### EXERCISE REQUIREMENTS
With the pictures left out, write out exactly the lines of the listing below that run from the line with "color: #7f1d1d ->" through the line with "font-size: 11px ->".

### DATASET CONTENT
###

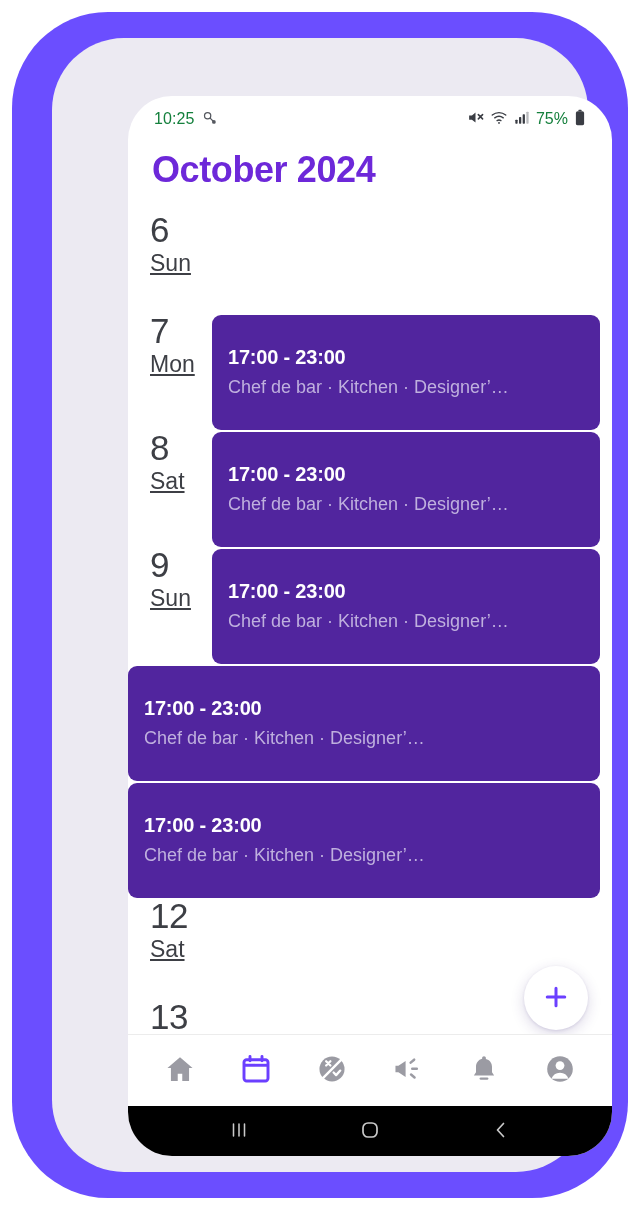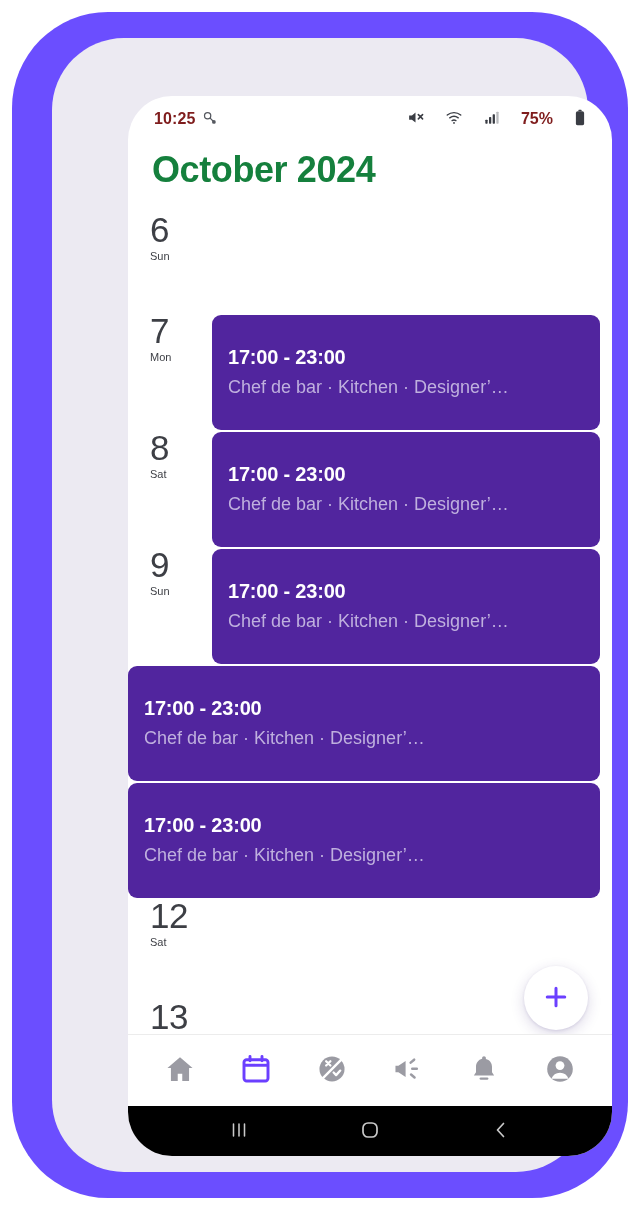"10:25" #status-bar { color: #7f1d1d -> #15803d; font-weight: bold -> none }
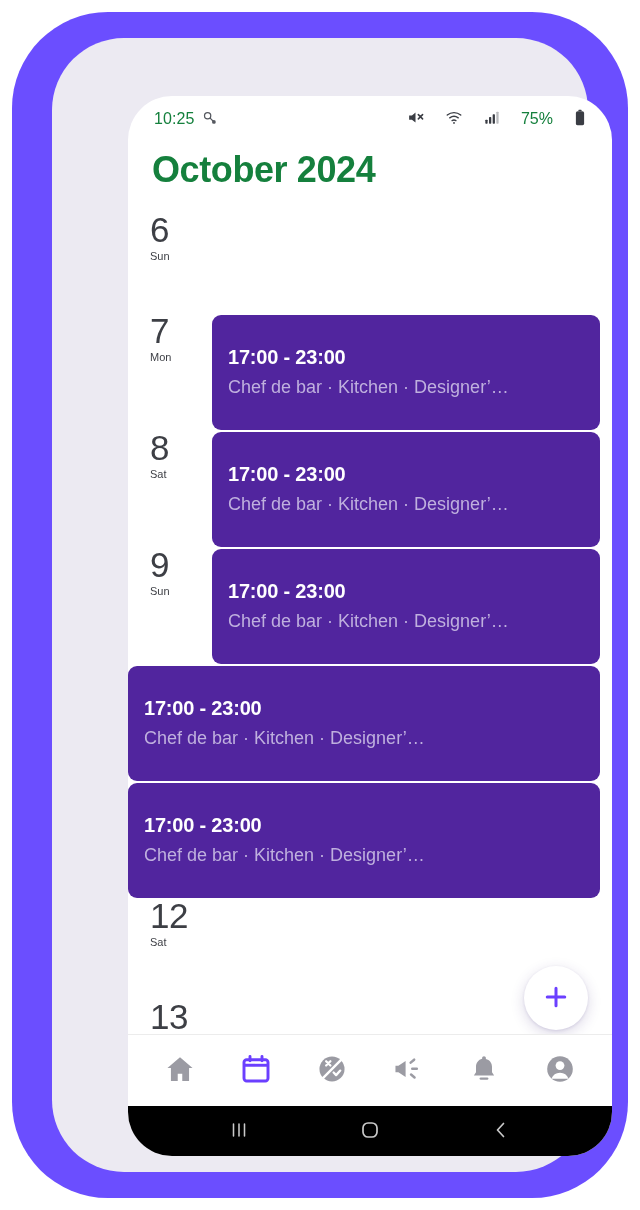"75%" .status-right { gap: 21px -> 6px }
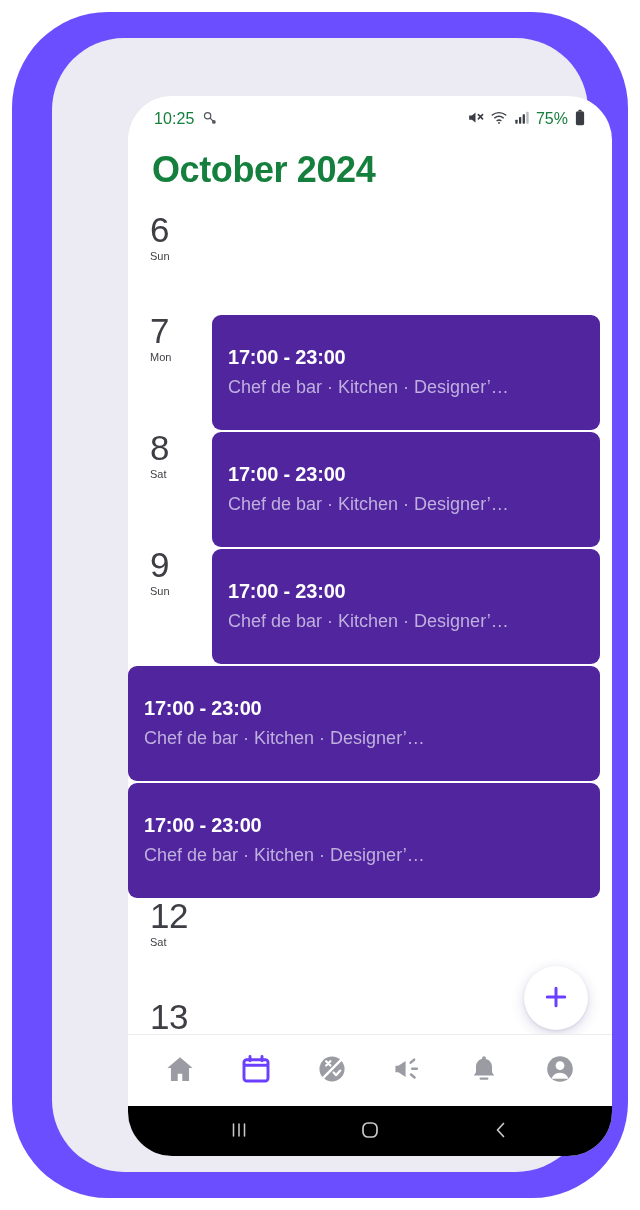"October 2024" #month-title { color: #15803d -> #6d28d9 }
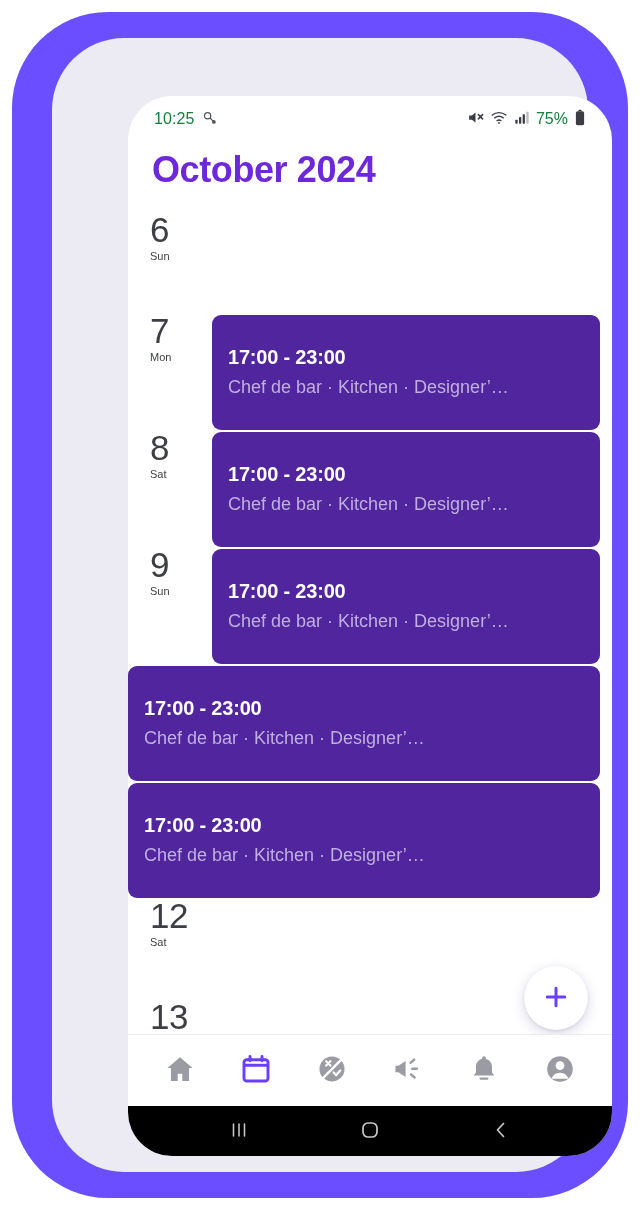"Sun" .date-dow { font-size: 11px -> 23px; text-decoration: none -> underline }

###

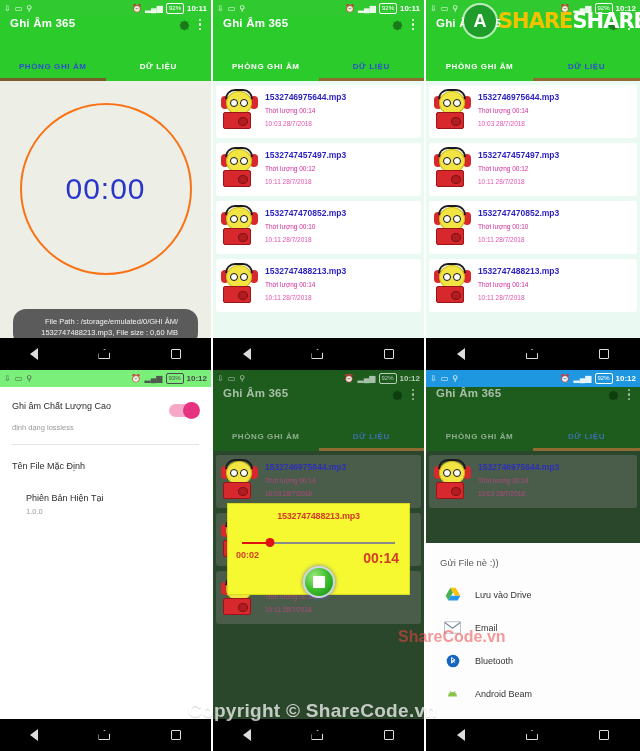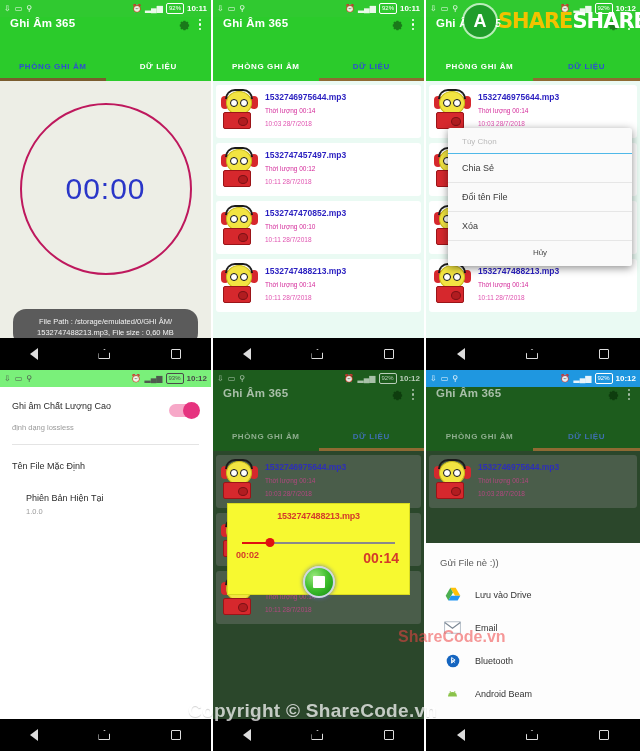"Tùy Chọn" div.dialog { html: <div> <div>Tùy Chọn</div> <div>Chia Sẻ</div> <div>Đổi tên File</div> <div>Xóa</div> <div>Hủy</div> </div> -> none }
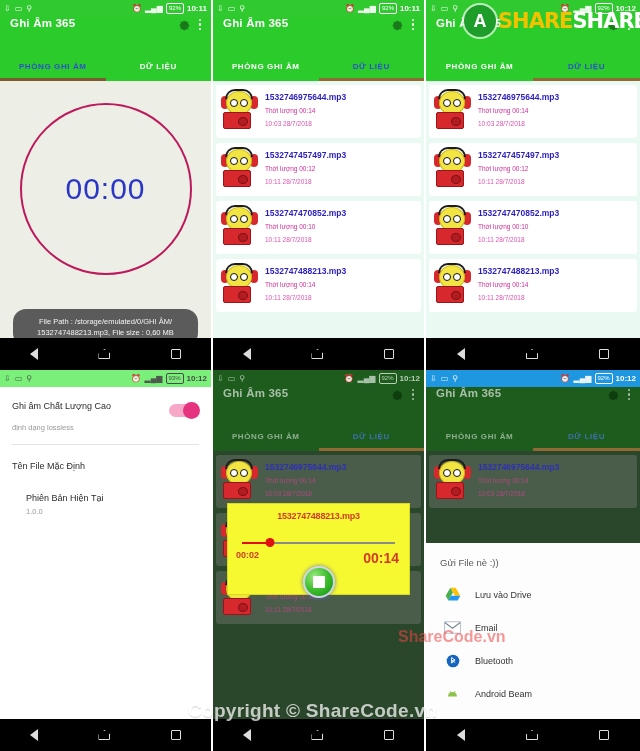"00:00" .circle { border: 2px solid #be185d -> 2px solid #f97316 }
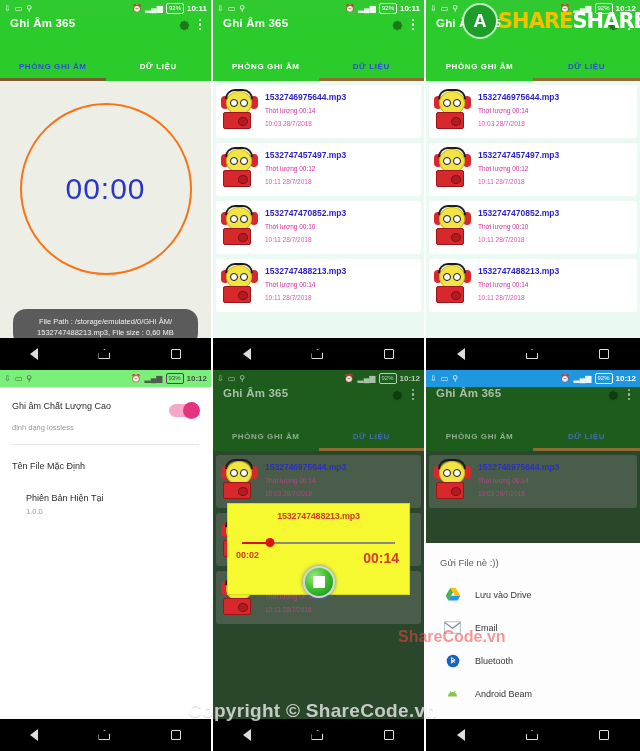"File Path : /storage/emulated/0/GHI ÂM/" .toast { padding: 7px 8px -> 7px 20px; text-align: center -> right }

###

### ANSWER SECTION
"10:25" #status-bar { color: #7f1d1d -> #15803d; font-weight: bold -> none }
"75%" .status-right { gap: 21px -> 6px }
"October 2024" #month-title { color: #15803d -> #6d28d9 }
"Sun" .date-dow { font-size: 11px -> 23px; text-decoration: none -> underline }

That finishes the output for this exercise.